約束を守る姿勢はいいが、だからってリセットする為に店を替えるか。


「せこいぞ」


「金銭感覚がきちんとしてるの」


「でもそろそろ限界近いんだが」


「そっか、なら宅飲みにする?私の住んでるマンション近いし」


「誰か一緒に住んでる人は?」


「居ないけど」


アホなのか。


「一人暮らしの家に、恋人でもない男を連れ込むのはどうかと思うぞ。しかも酒が入ってるときてる」


「私が押し倒せるぐらいに前後不覚になるよりも、そっちが寝落ちる方が早いと思うけど。それに今は恋人とかは居ないフリーだから余計な気を回す必要も無いしね。明日は休日で仕事も無いんでしょ?なら、いいじゃない」


「そういう問題じゃ――、うん?俺の仕事のスケジュール何で知ってる?」


明日は金曜日。


俺はこの前の休日出勤分の休暇請求が通って休みなわけだけど、普通なら仕事と思うはずだが。

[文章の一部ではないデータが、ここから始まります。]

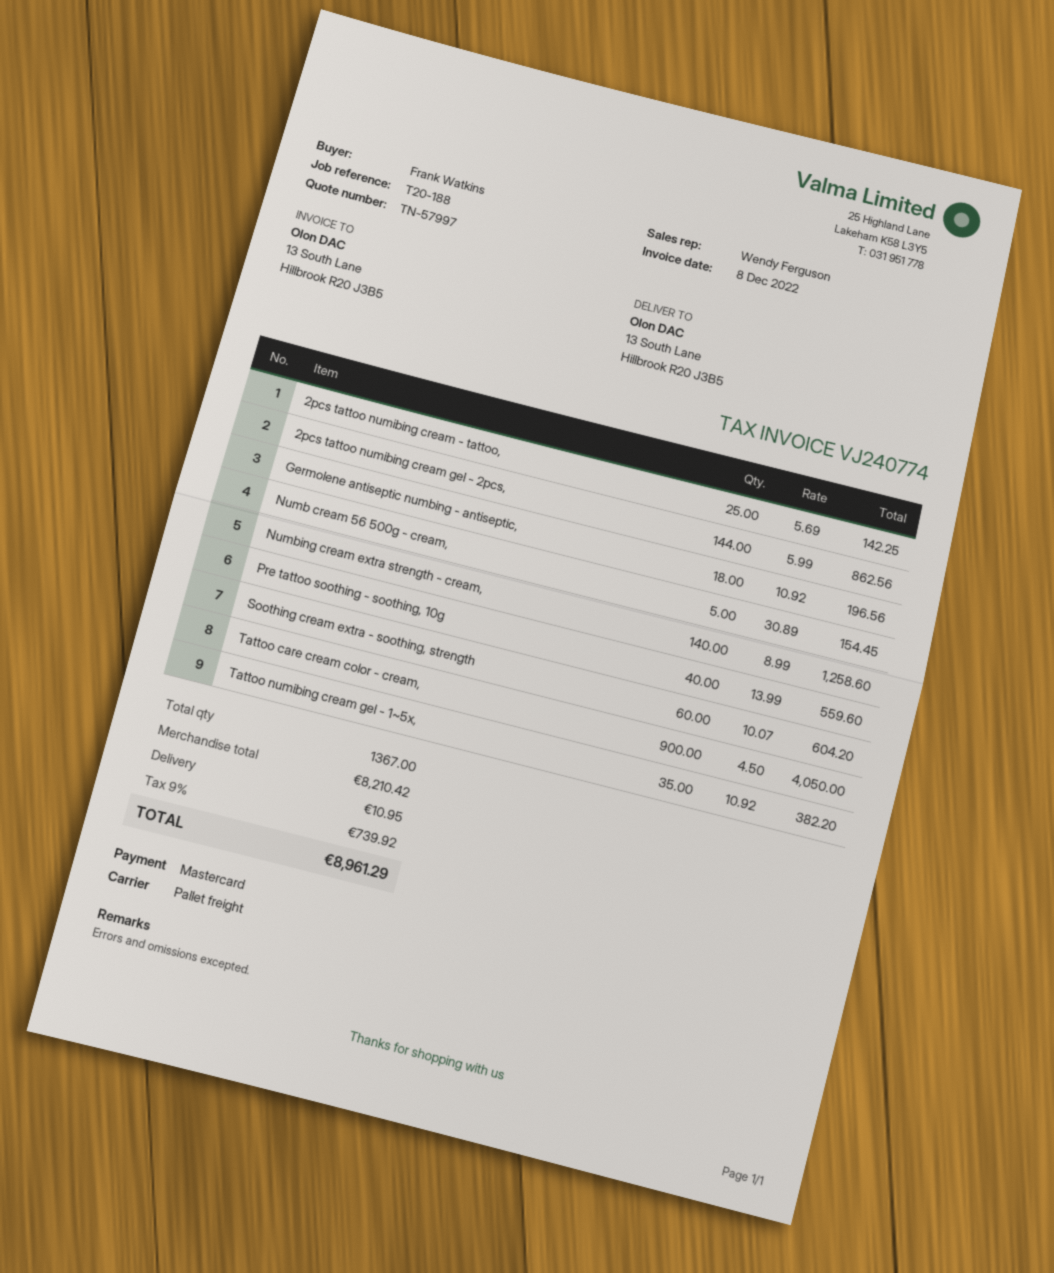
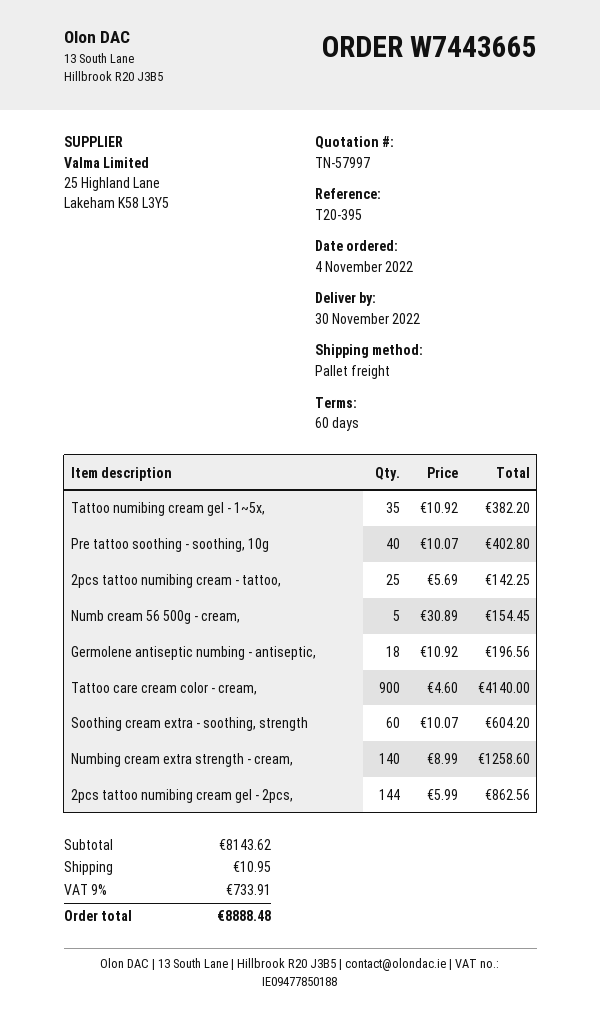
reference: T20-188 -> T20-395
Pre tattoo soothing - soothing, 10g: 40 x 13.99 = 559.60 -> 40 x 10.07 = 402.80
Tattoo care cream color - cream,: 900 x 4.50 = 4050.00 -> 900 x 4.60 = 4140.00
subtotal: 8210.42 -> 8143.62
tax: 9% = 739.92 -> 9% = 733.91
total: 8961.29 -> 8888.48

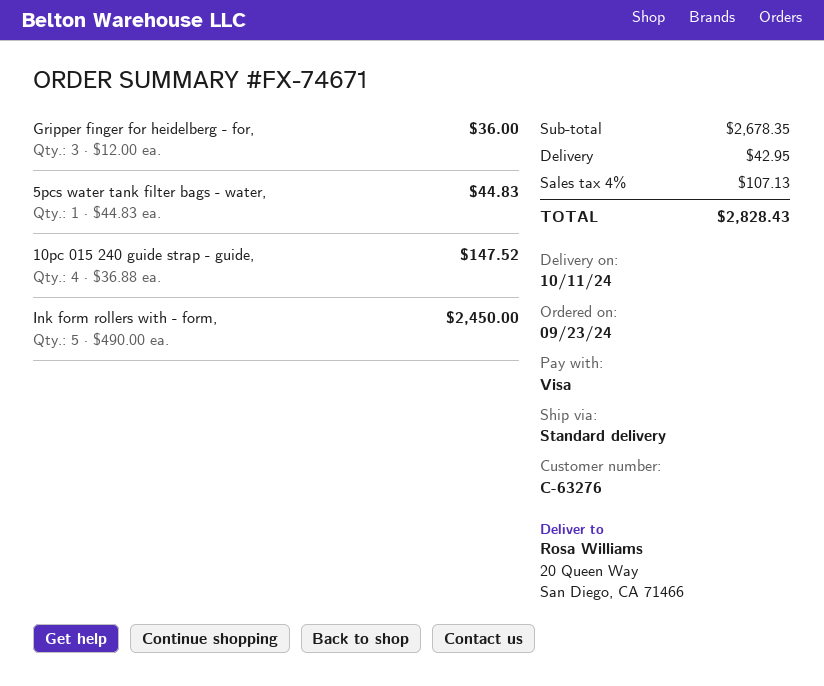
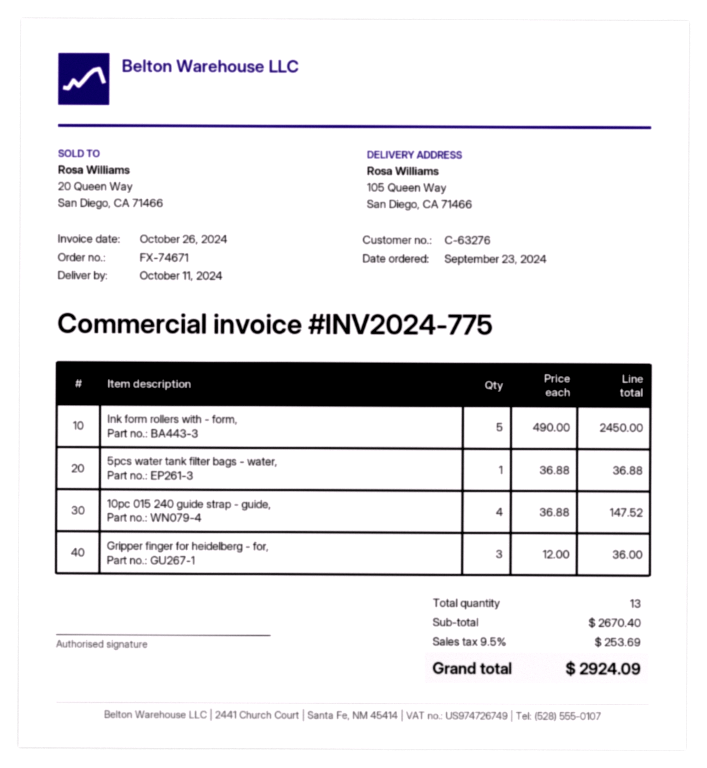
ship to: 20 Queen Way, San Diego, CA 71466 -> 105 Queen Way, San Diego, CA 71466
5pcs water tank filter bags - water,: 1 x 44.83 = 44.83 -> 1 x 36.88 = 36.88
subtotal: 2678.35 -> 2670.40
shipping: 42.95 -> none
tax: 4% = 107.13 -> 9.5% = 253.69
total: 2828.43 -> 2924.09

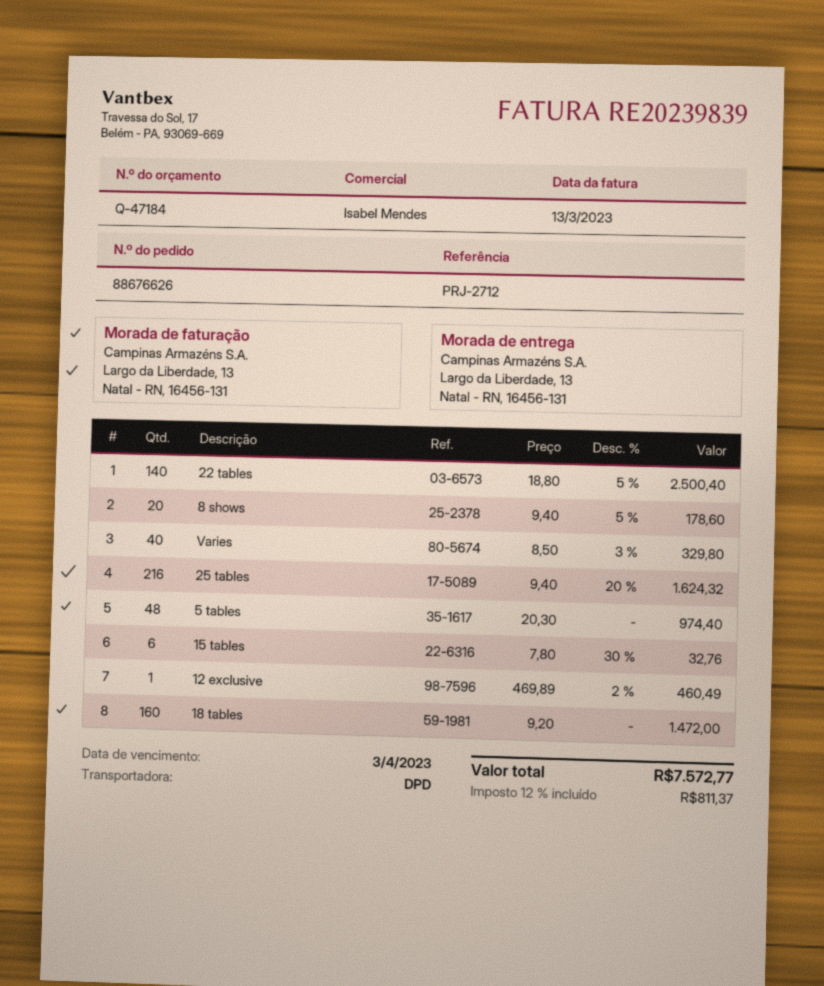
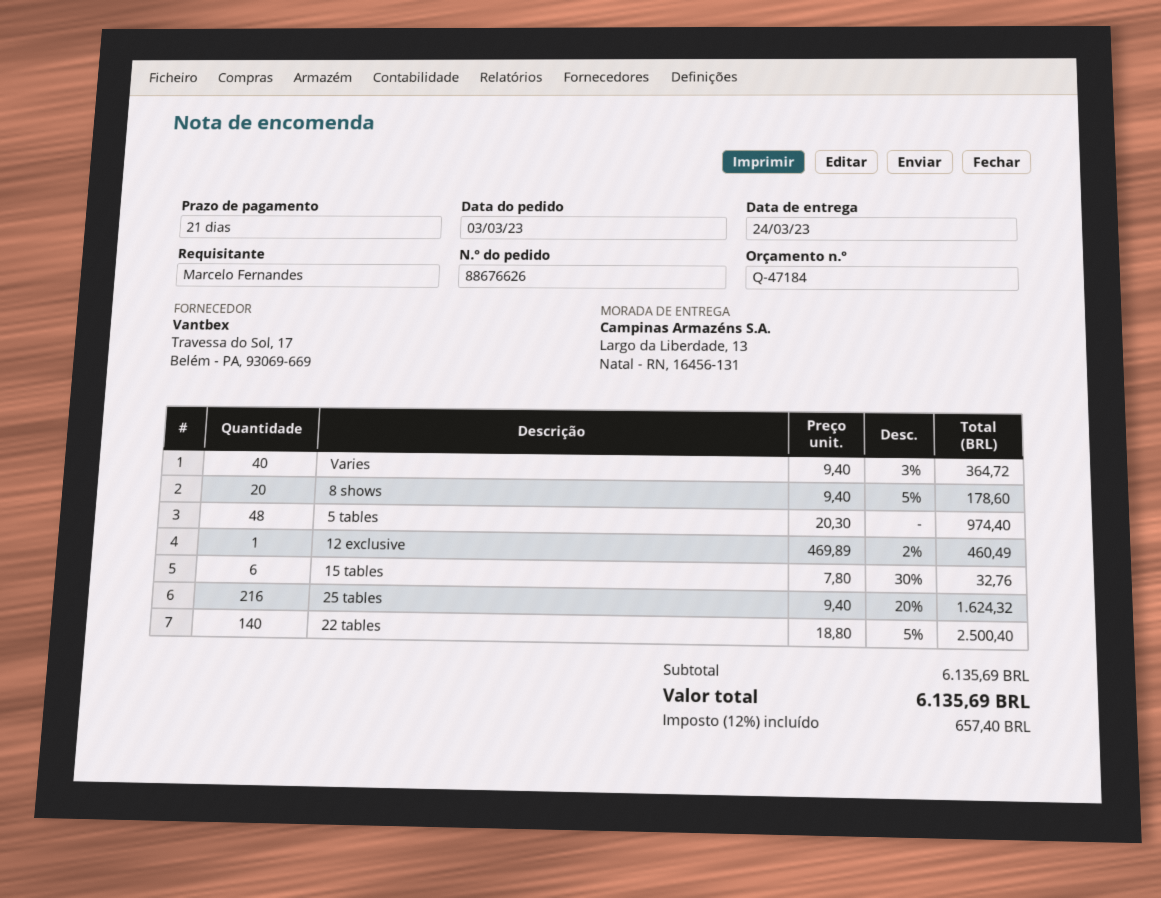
Varies: 40 x 8.50 - 3% = 329.80 -> 40 x 9.40 - 3% = 364.72
18 tables: 160 x 9.20 = 1472.00 -> none
tax: 12% = 811.37 -> 12% = 657.40
total: 7572.77 -> 6135.69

「自分で愚痴ってた時に言ってたじゃない。そんなにお酒が回ってるの?」


「そうだったけか?まぁ、ペースが速かったからな」


「解毒魔法は使えないんでしょ?なら、そんな状態で無理に帰るよりも家で休んでいった方がいいわ。それとも私が信用できない?」


「そういう言い方はズルいんじゃないか?」


「女の子の特権ね」


「―――――そうか。なら仕方ないか」


茶々を入れたくなったのをグッと押さえて、軽くふらつきながら立ち上がる。


まぁ、俺が知ってる範囲の彼女なら人を罠にかけたりもしないだろうし、この時期にタクシー代を出すのも懐が痛い。


「決まりね。じゃあ行きましょう!」


嬉しそうにいう彼女を見ながら、俺もその後についていった。





兄妹も幼馴染も天才に分類される人種で、上下横の全方位からコンプレックスを感じて育ったため自己評価は低目。

攻性魔術師になったのも外部と連絡が制限される部署に入って繋がりを絶ちたかった為。

今回は配置換えされて色々とお疲れの所に綺麗になった幼馴染と偶然再会して流れるままお持ち帰りされる。


彼女

小さい頃から大概の事はあっさり出来た天才。

男の事は気の許せる幼馴染としか思ってなかったが、男が大学を卒業した辺りで交流が途絶えた後で自分の想いを認識。

確実にGETする為に仕事場も大学から別の研究所に移ったりしながら、あれこれ数年間の下準備を重ねて勝負に出る。